> **PROBLEM TO SOLVE**: From the entries below, copy exactly the lines from the one that contains "width:25px; border-right:1px solid" through the one that contains "solid #cbbc86; padding-left:4px;", both included, and only those.

-- RECORDS SHOWN follows --

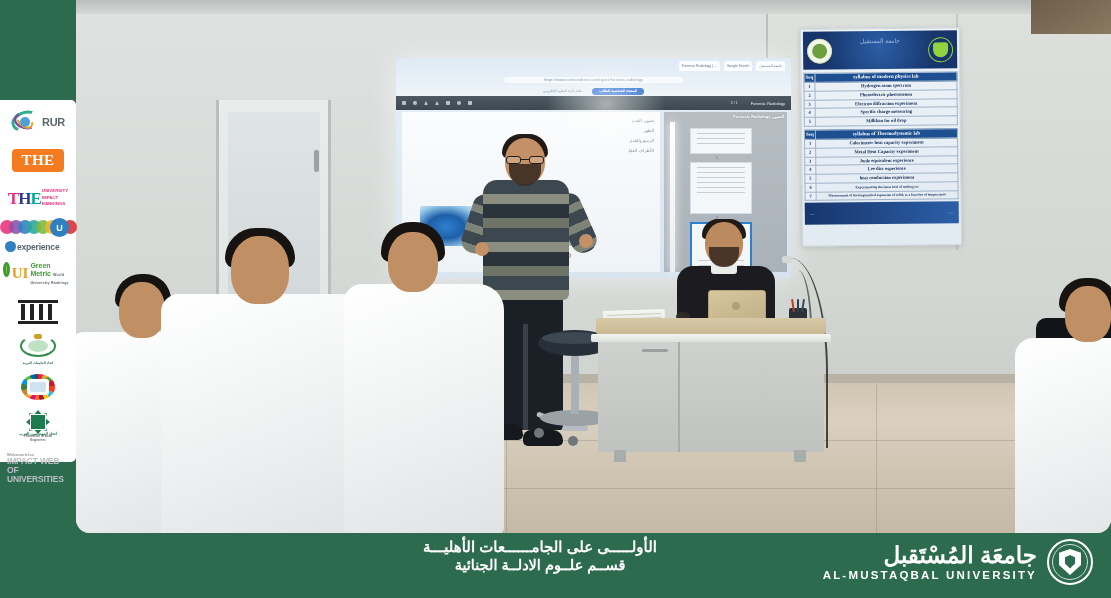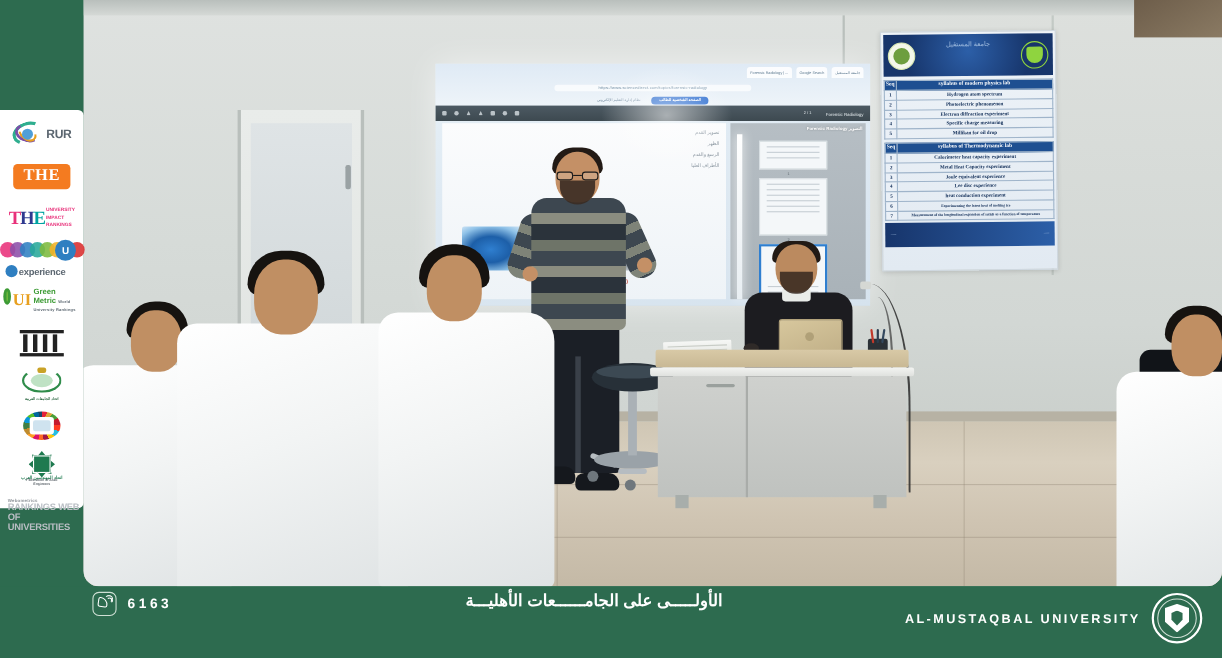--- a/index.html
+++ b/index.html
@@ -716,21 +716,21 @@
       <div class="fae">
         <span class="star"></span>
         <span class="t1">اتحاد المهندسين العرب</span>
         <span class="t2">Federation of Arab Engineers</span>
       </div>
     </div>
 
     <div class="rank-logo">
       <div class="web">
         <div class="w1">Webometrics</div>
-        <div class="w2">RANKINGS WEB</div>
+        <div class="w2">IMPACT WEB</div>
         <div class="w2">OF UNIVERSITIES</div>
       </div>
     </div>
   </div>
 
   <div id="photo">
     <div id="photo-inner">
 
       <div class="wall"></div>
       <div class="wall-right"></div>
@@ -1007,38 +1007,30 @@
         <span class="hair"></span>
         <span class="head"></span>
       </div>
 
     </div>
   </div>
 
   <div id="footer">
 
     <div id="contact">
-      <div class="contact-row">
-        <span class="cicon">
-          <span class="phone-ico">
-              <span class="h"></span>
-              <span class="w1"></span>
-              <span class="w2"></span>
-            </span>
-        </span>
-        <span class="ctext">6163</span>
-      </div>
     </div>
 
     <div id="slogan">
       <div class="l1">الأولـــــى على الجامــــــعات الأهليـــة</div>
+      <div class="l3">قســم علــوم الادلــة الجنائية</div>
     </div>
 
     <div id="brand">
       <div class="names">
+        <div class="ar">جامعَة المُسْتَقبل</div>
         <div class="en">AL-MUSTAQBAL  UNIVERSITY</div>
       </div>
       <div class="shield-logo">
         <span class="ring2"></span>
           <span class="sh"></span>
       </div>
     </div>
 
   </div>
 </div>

-- RECORDS SHOWN concluded --
-- RECORDS SHOWN follows --

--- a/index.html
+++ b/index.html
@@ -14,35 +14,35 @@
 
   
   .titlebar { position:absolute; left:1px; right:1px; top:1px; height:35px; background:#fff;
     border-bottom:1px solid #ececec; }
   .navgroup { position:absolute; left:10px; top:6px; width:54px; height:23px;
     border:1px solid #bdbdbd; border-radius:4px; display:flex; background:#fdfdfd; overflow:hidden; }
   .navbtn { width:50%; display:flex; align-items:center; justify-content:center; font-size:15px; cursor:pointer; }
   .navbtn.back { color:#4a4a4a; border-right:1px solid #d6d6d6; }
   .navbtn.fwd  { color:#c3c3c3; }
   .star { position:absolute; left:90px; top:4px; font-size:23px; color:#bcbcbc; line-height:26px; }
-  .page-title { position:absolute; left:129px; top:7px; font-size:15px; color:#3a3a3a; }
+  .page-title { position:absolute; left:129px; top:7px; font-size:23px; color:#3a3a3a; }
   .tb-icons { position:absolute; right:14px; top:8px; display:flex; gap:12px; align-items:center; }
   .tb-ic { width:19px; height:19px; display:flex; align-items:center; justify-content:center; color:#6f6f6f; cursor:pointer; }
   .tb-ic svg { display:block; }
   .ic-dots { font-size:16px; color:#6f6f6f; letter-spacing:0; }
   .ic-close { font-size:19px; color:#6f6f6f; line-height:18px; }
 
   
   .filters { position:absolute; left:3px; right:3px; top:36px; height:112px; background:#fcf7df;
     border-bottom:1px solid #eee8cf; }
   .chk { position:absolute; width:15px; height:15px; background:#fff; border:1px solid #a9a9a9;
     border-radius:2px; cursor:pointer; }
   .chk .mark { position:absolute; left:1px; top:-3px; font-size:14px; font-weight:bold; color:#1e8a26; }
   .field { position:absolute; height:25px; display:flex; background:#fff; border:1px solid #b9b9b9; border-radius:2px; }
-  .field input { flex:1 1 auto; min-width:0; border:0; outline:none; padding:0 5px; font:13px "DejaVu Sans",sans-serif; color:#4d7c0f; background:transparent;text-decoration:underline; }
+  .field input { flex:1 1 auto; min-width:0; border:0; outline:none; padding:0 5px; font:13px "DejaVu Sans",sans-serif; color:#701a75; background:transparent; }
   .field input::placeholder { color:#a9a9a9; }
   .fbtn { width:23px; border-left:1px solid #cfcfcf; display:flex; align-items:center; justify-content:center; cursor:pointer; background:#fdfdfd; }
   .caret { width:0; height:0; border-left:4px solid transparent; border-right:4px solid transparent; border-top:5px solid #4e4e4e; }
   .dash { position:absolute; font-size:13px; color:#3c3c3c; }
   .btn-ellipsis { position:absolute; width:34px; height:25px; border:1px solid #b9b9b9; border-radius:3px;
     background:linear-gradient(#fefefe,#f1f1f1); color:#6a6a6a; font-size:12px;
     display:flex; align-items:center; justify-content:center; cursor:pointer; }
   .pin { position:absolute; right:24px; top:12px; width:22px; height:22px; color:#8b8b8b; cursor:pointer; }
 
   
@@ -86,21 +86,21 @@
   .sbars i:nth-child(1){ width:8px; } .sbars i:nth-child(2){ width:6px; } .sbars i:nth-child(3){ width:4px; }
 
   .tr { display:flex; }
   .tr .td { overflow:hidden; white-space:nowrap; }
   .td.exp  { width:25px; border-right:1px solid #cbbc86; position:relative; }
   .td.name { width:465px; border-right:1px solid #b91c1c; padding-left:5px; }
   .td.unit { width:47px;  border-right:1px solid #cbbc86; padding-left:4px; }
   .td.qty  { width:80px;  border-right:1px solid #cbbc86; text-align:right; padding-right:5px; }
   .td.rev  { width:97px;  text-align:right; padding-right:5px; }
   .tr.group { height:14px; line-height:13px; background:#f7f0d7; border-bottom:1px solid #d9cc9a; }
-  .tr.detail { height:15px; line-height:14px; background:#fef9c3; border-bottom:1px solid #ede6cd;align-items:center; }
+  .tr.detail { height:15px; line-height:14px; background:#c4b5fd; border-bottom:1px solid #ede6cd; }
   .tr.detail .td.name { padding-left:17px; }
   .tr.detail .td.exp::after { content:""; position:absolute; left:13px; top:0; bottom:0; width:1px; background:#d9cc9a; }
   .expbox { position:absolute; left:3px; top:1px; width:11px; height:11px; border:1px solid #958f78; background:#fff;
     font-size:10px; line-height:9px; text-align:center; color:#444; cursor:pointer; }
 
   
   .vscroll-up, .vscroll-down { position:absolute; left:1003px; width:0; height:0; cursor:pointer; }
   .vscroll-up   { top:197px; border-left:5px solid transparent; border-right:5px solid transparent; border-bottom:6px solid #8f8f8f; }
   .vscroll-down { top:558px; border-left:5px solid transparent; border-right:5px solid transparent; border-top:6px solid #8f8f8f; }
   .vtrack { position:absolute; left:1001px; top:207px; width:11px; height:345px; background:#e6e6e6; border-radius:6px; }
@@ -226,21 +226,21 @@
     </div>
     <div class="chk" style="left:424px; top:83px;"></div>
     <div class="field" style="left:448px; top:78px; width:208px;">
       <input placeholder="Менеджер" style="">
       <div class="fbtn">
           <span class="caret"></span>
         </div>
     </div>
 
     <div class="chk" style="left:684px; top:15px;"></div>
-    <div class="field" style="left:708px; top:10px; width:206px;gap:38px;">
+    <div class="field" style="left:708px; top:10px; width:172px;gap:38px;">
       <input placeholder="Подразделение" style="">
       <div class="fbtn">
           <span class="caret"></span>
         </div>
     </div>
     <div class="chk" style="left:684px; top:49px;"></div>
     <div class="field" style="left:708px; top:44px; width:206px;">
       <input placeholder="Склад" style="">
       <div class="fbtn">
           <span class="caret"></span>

-- RECORDS SHOWN concluded --

> **EXERCISE ANSWER**:
   .td.exp  { width:25px; border-right:1px solid #cbbc86; position:relative; }
   .td.name { width:465px; border-right:1px solid #b91c1c; padding-left:5px; }
   .td.unit { width:47px;  border-right:1px solid #cbbc86; padding-left:4px; }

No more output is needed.